The issue I had with this, is after the buffer, I add in the 10nf cap to ground and it really doesn't change the frequency response much at all, even after trying a 10uf cap to ground just to test it wasn't my breadboard, it just reduces the volume more than anything really, not much change in the frequencies. I'm looking for a way to solve/understand whats happening.

I tried to add the drive circuit in anyway, I needed to add a resistor in the signal chain of about 20k to feed the correct amount of signal into the drive transistor, and it does help some what, but I can no longer make a low pass/high pass filter like I did in the original design, or at least, don't know how to rectify the signal to be able to do so.

I'm somewhat uneducated on the actual theory of electronics so I thought I'd ask to see what the issue might be. I can upload some sound samples if necessary.

I'm using BC109 transistors by the way!

Thanks for your time!

anotherjim

That C1 is like an enforced guitar tone knob roll-off. There is meant to be a passive guitar plugged into it. It won't work at all as expected with an active pedal there instead. It will roll-off some highs, but they will be supersonic, so no surprise you didn't hear the expected effect.
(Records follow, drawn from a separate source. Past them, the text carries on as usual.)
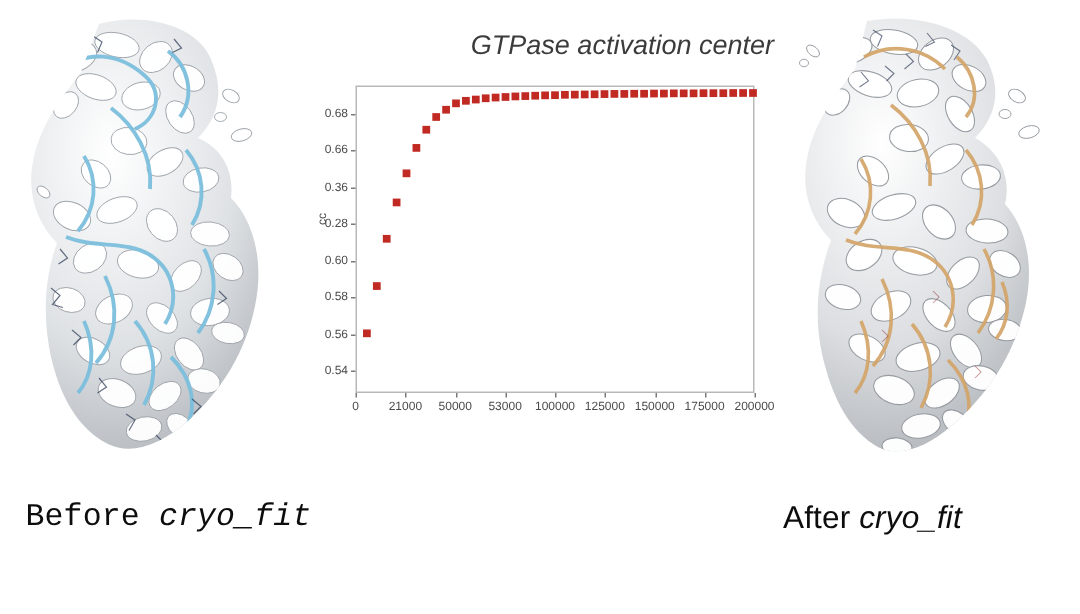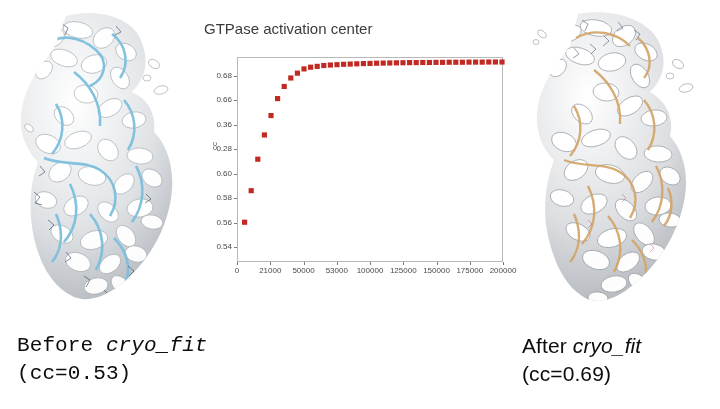--- a/index.html
+++ b/index.html
@@ -55,10 +55,11 @@
     left: 0;
     top: 8px;
     width: 312px;
-    text-align: left;
-    font-size: 15px;
+    text-align: right;
+    font-size: 18px;
     color: #3b3b3b;
     font-weight: 400;
+    font-style: italic;
   }
   .plot-frame {
     position: absolute;

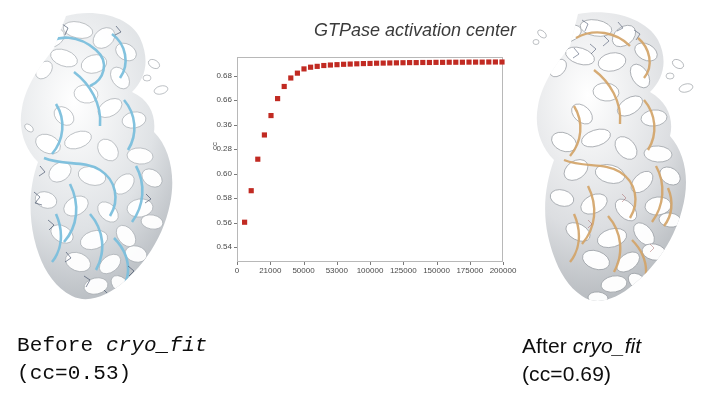--- a/index.html
+++ b/index.html
@@ -390,7 +390,6 @@
 
 <div class="caption" id="caption-before">
   <span>Before </span><span class="em">cryo_fit</span>
-  <span class="line2">(cc=0.53)</span>
 </div>
 
 <div class="caption" id="caption-after">

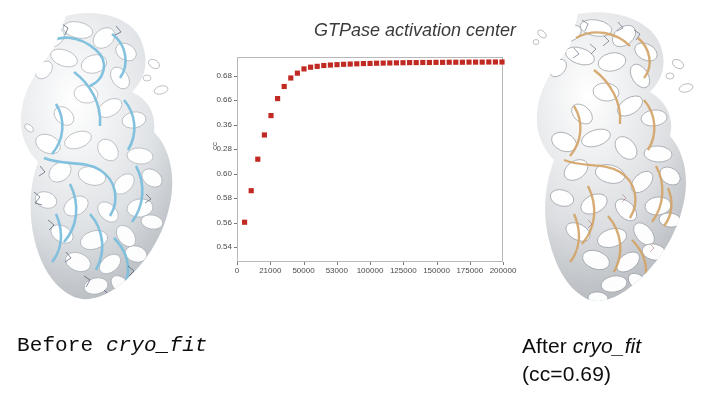--- a/index.html
+++ b/index.html
@@ -394,7 +394,6 @@
 
 <div class="caption" id="caption-after">
   <span>After </span><span class="em">cryo_fit</span>
-  <span class="line2">(cc=0.69)</span>
 </div>
 
 </body></html>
There needs to be some series resistance before the cap. Put, say, a 6.8k resistor between the 10n and jack input tip.
To be a filter, it will be a low-pass RC type. The 10n is the C, you need the R! With a guitar plugged in, the impedance of the pickups is the R.
I could complicate things by saying the pickups are also L (inductance), making it an RLC filter, which is somewhat different behaviour compared to a simple RC, but hopefully it will be ok with just the added R.